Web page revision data
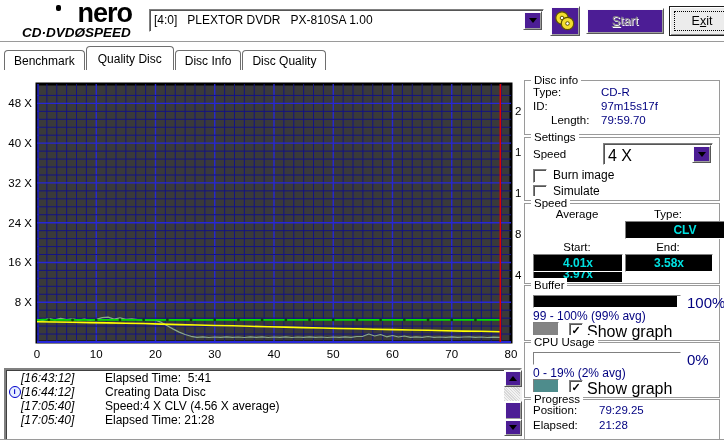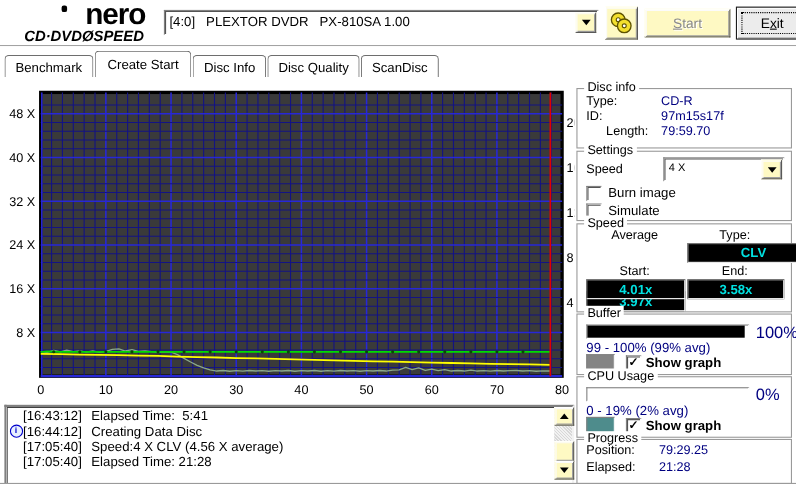--- a/index.html
+++ b/index.html
@@ -1,21 +1,21 @@
 <!DOCTYPE html>
 <html><head>
 <meta charset="utf-8">
 <style>
   html,body{margin:0;padding:0;background:#c0c0c0;}
   .window{position:relative;width:724px;height:441px;background:#ffffff;
     font-family:"Liberation Sans",sans-serif;color:#000;overflow:hidden;}
   
   .sunken{background:#fff;border:1px solid;border-color:#808080 #fff #fff #808080;
     box-shadow:inset 1px 1px 0 #555;}
-  .raised{background:#fef9c3;border:1px solid;border-color:#fff #585858 #585858 #fff;
+  .raised{background:#4c1d95;border:1px solid;border-color:#fff #585858 #585858 #fff;
     box-shadow:inset 1px 1px 0 #fbfbfb, inset -1px -1px 0 #9f9f9f;}
   .groove{border-top:1px solid #9a9a9a;border-bottom:1px solid #fff;height:0;}
   .group{position:absolute;left:524px;width:194px;border:1px solid #9a9a9a;
     box-shadow:inset 1px 1px 0 #fff,1px 1px 0 #fff;background:#fff;}
   .group-title{position:absolute;top:-8px;left:6px;background:#fff;padding:0 3px;
     font-size:11.5px;line-height:14px;}
   .lbl{position:absolute;font-size:11.5px;line-height:13px;}
   .val{position:absolute;font-size:11.5px;line-height:13px;color:#000080;}
   .lcd{position:absolute;height:16px;background:#000;border:1px solid;
     border-color:#808080 #fff #fff #808080;display:flex;align-items:center;justify-content:center;
@@ -58,33 +58,33 @@
   
   .graph{position:absolute;left:2px;top:74px;}
   
   .logbox{position:absolute;left:4px;top:368px;width:514px;height:70px;background:#fff;
     border:2px solid;border-color:#808080 #f2f2f2 #f2f2f2 #808080;box-shadow:inset 1px 1px 0 #404040;}
   .log-rows{position:absolute;left:2px;top:1px;right:18px;bottom:1px;overflow:hidden;}
   .log-row{display:flex;align-items:center;height:14px;font-size:12px;white-space:pre;}
   .log-icon-cell{width:13px;display:flex;justify-content:center;}
   .info-icon{width:10px;height:10px;border:1px solid #0000cc;border-radius:50%;
     color:#0000cc;font-size:8px;line-height:10px;text-align:center;font-weight:bold;background:#e8f0ff;}
-  .log-time{width:62px;}
+  .log-time{width:84px;font-style:italic;}
   .scrollbar{position:absolute;right:0;top:0;width:16px;height:66px;background:#e3e3e3;
     background-image:repeating-linear-gradient(45deg,#f2f2f2 0 1px,#d8d8d8 1px 2px);}
   .sb-btn{position:absolute;left:0;width:16px;height:15px;display:flex;align-items:center;justify-content:center;}
   .sb-up{top:0;} .sb-down{bottom:0;}
   .tri-up{width:0;height:0;border-left:4px solid transparent;border-right:4px solid transparent;border-bottom:5px solid #000;}
   .tri-down{width:0;height:0;border-left:4px solid transparent;border-right:4px solid transparent;border-top:5px solid #000;}
   .sb-thumb{position:absolute;left:0;width:16px;height:17px;bottom:16px;}
   
   .lcd-label{position:absolute;font-size:11.5px;width:88px;text-align:center;}
   .pct{position:absolute;font-size:15px;color:#000080;}
   .range-text{position:absolute;font-size:12px;color:#000080;}
-  .cb-label{position:absolute;font-size:12px;font-weight:bold;}
+  .cb-label{position:absolute;font-size:16px;}
   .bottom-edge{position:absolute;left:0;bottom:0;width:724px;}
 </style>
 </head>
 <body>
 
 <div class="window">
 
   <div class="toolbar">
     <div class="logo">
       <div class="logo-dot"></div>
@@ -110,24 +110,23 @@
     </div>
     <div class="tool-btn btn-default" style="left:653px;top:6px;width:64px;height:28px;">
       <div class="focus-rect"></div>
       <span><span>E</span><span class="u">x</span><span>it</span></span>
     </div>
   </div>
   <div class="groove" style="position:absolute;left:0;top:41px;width:724px;"></div>
 
   <div class="tabs">
     <div class="tab">Benchmark</div>
-    <div class="tab active">Create Start</div>
+    <div class="tab active">Quality Disc</div>
     <div class="tab">Disc Info</div>
     <div class="tab">Disc Quality</div>
-    <div class="tab">ScanDisc</div>
   </div>
 
   <div class="graph">
     <svg id="chart" width="520" height="292">
         <rect x="35" y="10" width="474" height="258" fill="#3a3a3a" stroke="#000000" stroke-width="3"></rect>
         <line x1="44.875" y1="10" x2="44.875" y2="268" stroke="#131384" stroke-width="1"></line>
         <line x1="54.75" y1="10" x2="54.75" y2="268" stroke="#131384" stroke-width="1"></line>
         <line x1="64.625" y1="10" x2="64.625" y2="268" stroke="#131384" stroke-width="1"></line>
         <line x1="74.5" y1="10" x2="74.5" y2="268" stroke="#131384" stroke-width="1"></line>
         <line x1="84.375" y1="10" x2="84.375" y2="268" stroke="#131384" stroke-width="1"></line>
@@ -293,21 +292,21 @@
     <span class="lbl" style="left:8px;top:19px;">ID:</span>
     <span class="val" style="left:76px;top:19px;">97m15s17f</span>
     <span class="lbl" style="left:8px;top:33px;padding-left:18px;">Length:</span>
     <span class="val" style="left:76px;top:33px;">79:59.70</span>
   </div>
 
   <div class="group" style="top:137px;height:62px;">
     <span class="group-title">Settings</span>
     <span class="lbl" style="left:8px;top:10px;">Speed</span>
     <div class="sunken" style="position:absolute;left:78px;top:5px;width:108px;height:20px;">
-      <span class="combo-text" style="font-size:10px;">4 X</span>
+      <span class="combo-text" style="font-size:16px;">4 X</span>
       <div class="combo-btn raised">
           <div class="arrow-down"></div>
         </div>
     </div>
     <div class="checkbox" style="left:8px;top:31px;"></div>
     <span class="lbl" style="left:28px;top:31px;font-size:12px;">Burn image</span>
     <div class="checkbox" style="left:8px;top:47px;"></div>
     <span class="lbl" style="left:28px;top:47px;font-size:12px;">Simulate</span>
   </div>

# [EXERCISE REQUIREMENTS]
Please extract exactly the lines of the data, from the first through the line containing "solid;border-color:#808080 #fff #fff #808080;", and add no pictures to the copy.

# [ANSWER]
--- a/index.html
+++ b/index.html
@@ -1,21 +1,21 @@
 <!DOCTYPE html>
 <html><head>
 <meta charset="utf-8">
 <style>
   html,body{margin:0;padding:0;background:#c0c0c0;}
   .window{position:relative;width:724px;height:441px;background:#ffffff;
     font-family:"Liberation Sans",sans-serif;color:#000;overflow:hidden;}
   
   .sunken{background:#fff;border:1px solid;border-color:#808080 #fff #fff #808080;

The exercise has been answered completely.